Like all good poetry, his work is aware of and attuned to the language which composes it; his attention, though, is particularly dialed into the way the language’s sonic structure can evoke experience and disgust (a key feature of Khaïr-Eddine’s aesthetic), as well as the political history of its use. Every translation is an interpretation of the original and not in any way definitive, and I am not particularly interested in arguments of faithful versus unfaithful, since the vicissitudes of linguistic evolution, transmission, and mongrelization, impose wildly different pressures on different languages and their users.
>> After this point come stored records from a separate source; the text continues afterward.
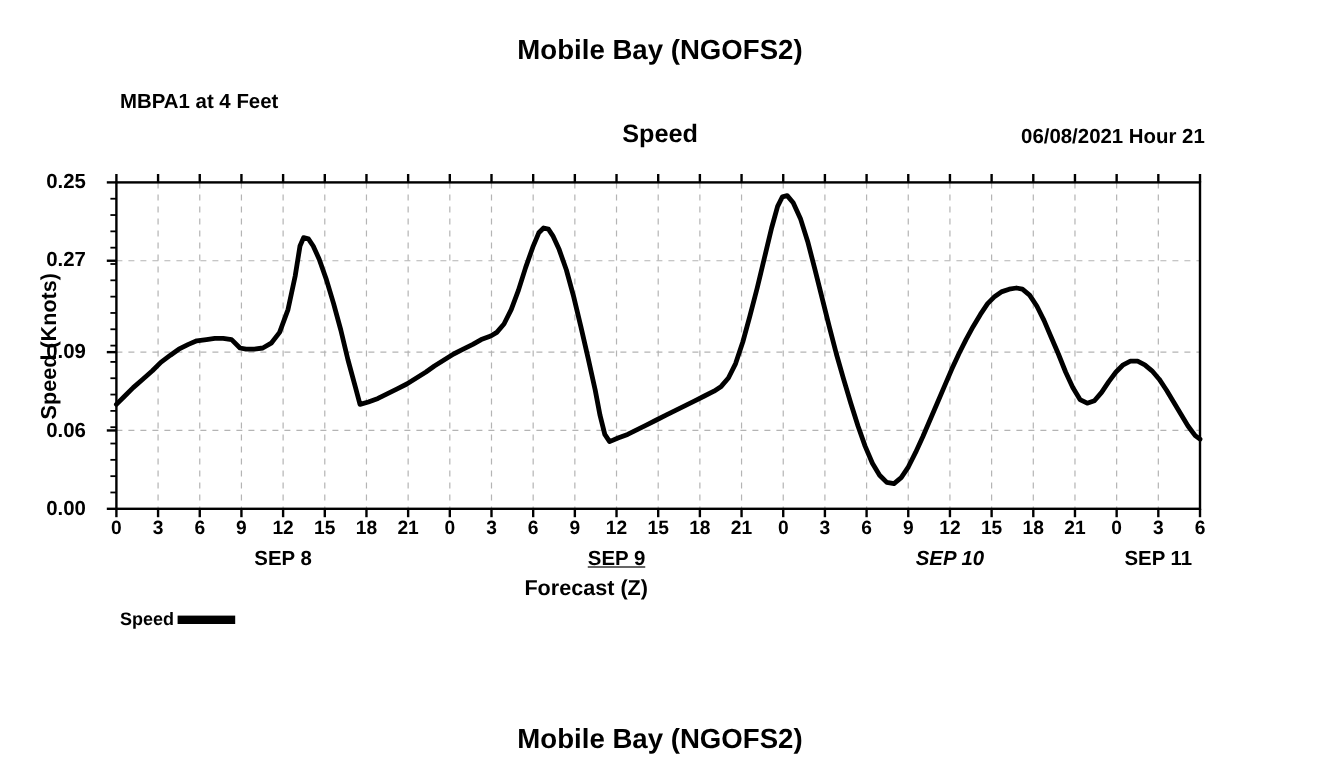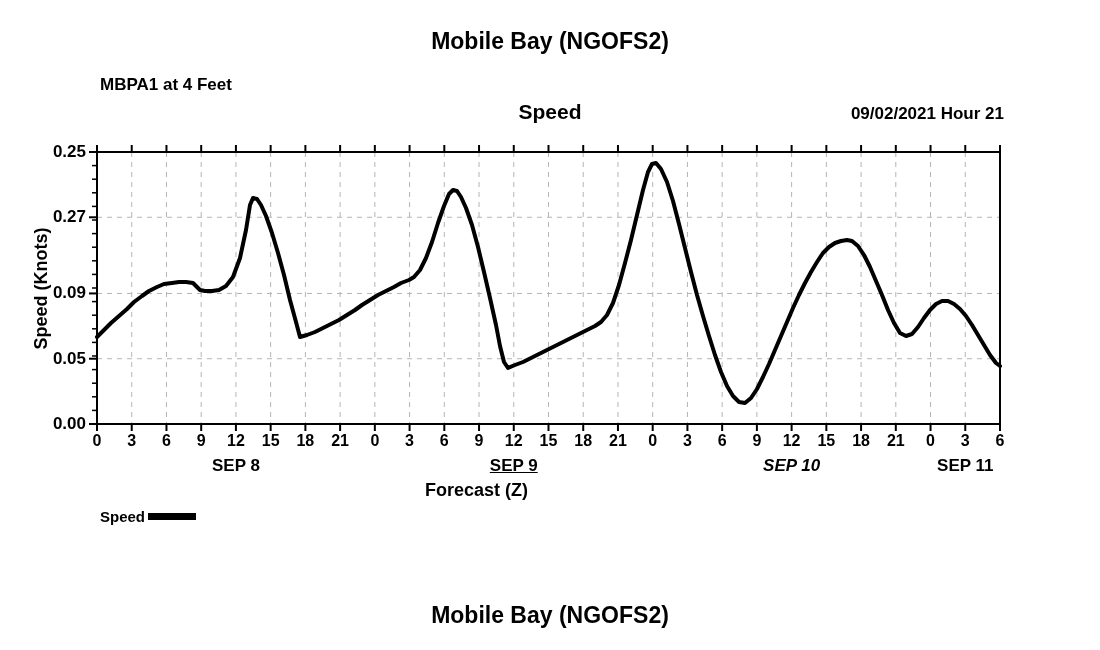--- a/index.html
+++ b/index.html
@@ -80,37 +80,37 @@
     top: 278px;
     width: 220px;
     text-align: center;
     font-size: 18px;
     font-weight: bold;
     transform: rotate(-90deg);
     transform-origin: center center;
   }
   .x-axis-title {
     position: absolute;
-    left: 4px;
+    left: 16px;
     top: 480px;
     width: 945px;
     text-align: center;
     font-size: 18px;
     font-weight: bold;
   }
   .plot-svg {
     position: absolute;
     left: 0;
     top: 0;
   }
   .ytick-label {
     position: absolute;
     font-size: 17px;
     font-weight: bold;
-    text-align: right;
+    text-align: center;
     width: 62px;
     white-space: nowrap;
   }
   .xtick-label {
     position: absolute;
     font-size: 16px;
     font-weight: bold;
     text-align: center;
     width: 30px;
     top: 432px;
@@ -145,21 +145,21 @@
 </style>
 </head>
 <body>
 
 <div class="figure">
 
   <div class="main-title">Mobile Bay (NGOFS2)</div>
 
   <div class="station-line1">MBPA1 at 4 Feet</div>
   <div class="subtitle-center">Speed</div>
-  <div class="run-time">09/02/2021 Hour 21</div>
+  <div class="run-time">06/08/2021 Hour 21</div>
 
   <div class="y-axis-title">Speed (Knots)</div>
   <div class="x-axis-title">Forecast (Z)</div>
 
   <svg class="plot-svg" width="1100" height="650">
     <g id="gridlines">
         <line x1="131.73076923076923" x2="131.73076923076923" y1="152" y2="424" stroke="#b4b4b4" stroke-width="1" stroke-dasharray="5,5"></line>
         <line x1="166.46153846153845" x2="166.46153846153845" y1="152" y2="424" stroke="#b4b4b4" stroke-width="1" stroke-dasharray="5,5"></line>
         <line x1="201.19230769230768" x2="201.19230769230768" y1="152" y2="424" stroke="#b4b4b4" stroke-width="1" stroke-dasharray="5,5"></line>
         <line x1="235.92307692307693" x2="235.92307692307693" y1="152" y2="424" stroke="#b4b4b4" stroke-width="1" stroke-dasharray="5,5"></line>
@@ -267,21 +267,21 @@
         <line x1="92" x2="97" y1="192.8" y2="192.8" stroke="#000000" stroke-width="1.5"></line>
         <line x1="92" x2="97" y1="179.2" y2="179.2" stroke="#000000" stroke-width="1.5"></line>
         <line x1="92" x2="97" y1="165.60000000000002" y2="165.60000000000002" stroke="#000000" stroke-width="1.5"></line>
       </g>
     <rect id="plot-frame" x="97" y="152" width="903" height="272" fill="none" stroke="#000000" stroke-width="2"></rect>
     <polyline id="data-curve" fill="none" stroke="#000000" stroke-width="4" stroke-linejoin="round" stroke-linecap="round" points="97,337 104,330 111,323 119,316 127,309 134,302 142,296 149,291 157,287 164,284 172,283 179,282 186,282 193,283 200,290 205,291 212,291 219,290 226,286 233,277 240,258 246,230 250,205 253,198 257,199 261,205 266,216 272,233 278,253 284,275 290,300 296,322 300,337 307,335 315,332 323,328 331,324 339,320 347,315 355,310 362,305 370,300 378,295 386,291 394,287 401,283 409,280 414,277 420,270 426,258 432,242 438,223 444,206 449,194 453,190 457,191 461,197 466,208 472,225 478,247 484,272 490,298 496,325 500,346 504,362 508,368 515,365 523,362 531,358 539,354 547,350 555,346 563,342 571,338 579,334 587,330 595,326 601,322 607,315 613,303 619,285 625,263 631,240 637,215 643,190 648,172 652,164 656,163 661,169 667,182 673,201 679,224 685,248 691,272 697,295 703,316 709,336 715,355 721,372 727,386 733,396 739,402 745,403 751,398 757,389 763,377 769,364 775,350 781,336 787,322 793,308 799,295 805,283 811,272 817,262 823,253 829,247 835,243 841,241 847,240 852,241 858,246 864,255 870,267 876,281 882,295 888,310 894,323 900,333 906,336 912,334 918,327 924,318 930,310 936,304 942,301 948,301 954,304 960,309 966,316 972,325 978,335 984,345 990,355 996,363 1000,366"></polyline>
   </svg>
 
   <div id="ytick-labels">
       <div class="ytick-label" style="left: 24px; top: 414px;">0.00</div>
-      <div class="ytick-label" style="left: 24px; top: 348.72px;">0.05</div>
+      <div class="ytick-label" style="left: 24px; top: 348.72px;">0.06</div>
       <div class="ytick-label" style="left: 24px; top: 283.44px;">0.09</div>
       <div class="ytick-label" style="left: 24px; top: 207.28px;">0.27</div>
       <div class="ytick-label" style="left: 24px; top: 142px;">0.25</div>
     </div>
   <div id="xtick-labels">
       <div class="xtick-label" style="left: 82px;">0</div>
       <div class="xtick-label" style="left: 116.731px;">3</div>
       <div class="xtick-label" style="left: 151.462px;">6</div>
       <div class="xtick-label" style="left: 186.192px;">9</div>
       <div class="xtick-label" style="left: 220.923px;">12</div>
But in this context, based on Khaïr-Eddine’s (understandably vengeful) relationship with the French language, I found myself unwilling to do interpretive violence to a text built out of and in repudiation of this kind of violence. To erase the particularities of the text felt too close to the foreshortening use of language his poems respond to.
So, I strove to preserve as many of the superficial effects of the language as possible. It is, after all, as much through the order of sounds and clauses as the construction of images and vituperations that Khaïr-Eddine “disarticulates” the language, then uses it to convey a fuller, postcolonial experience to his audience, as repellant and visceral and shocking as it is. Of course, many of his choices were difficult to replicate in their clever multifariousness. For instance, in “Barbarian,” when constructing the wood pigeon in the latter third of the poem, Khaïr-Eddine gives it a “beak of gas,” or, in the original un bec à gaz, which means literally ‘gas-beak’ but also means idiomatically ‘gaslight.’ My instincts when facing this kind of dilemma were to err on the side of the literal (though in other areas I’ve been able to supply a similar idiom which communicates visually and tonally a similar import), in order to preserve the defamiliarizing jolt that this wordplay seeks to induce in the reader.
It is often after that jolt that Khaïr-Eddine’s poems are running; I seek this jolt, too. He doesn’t use them solely for shock value (though shock is an important tool in his belt). They are there to, among other things, remind us that language is powerful. That though it may be used to muddy, distort, or blot out, it can also be used — as he does — to disgust, incite, and witness.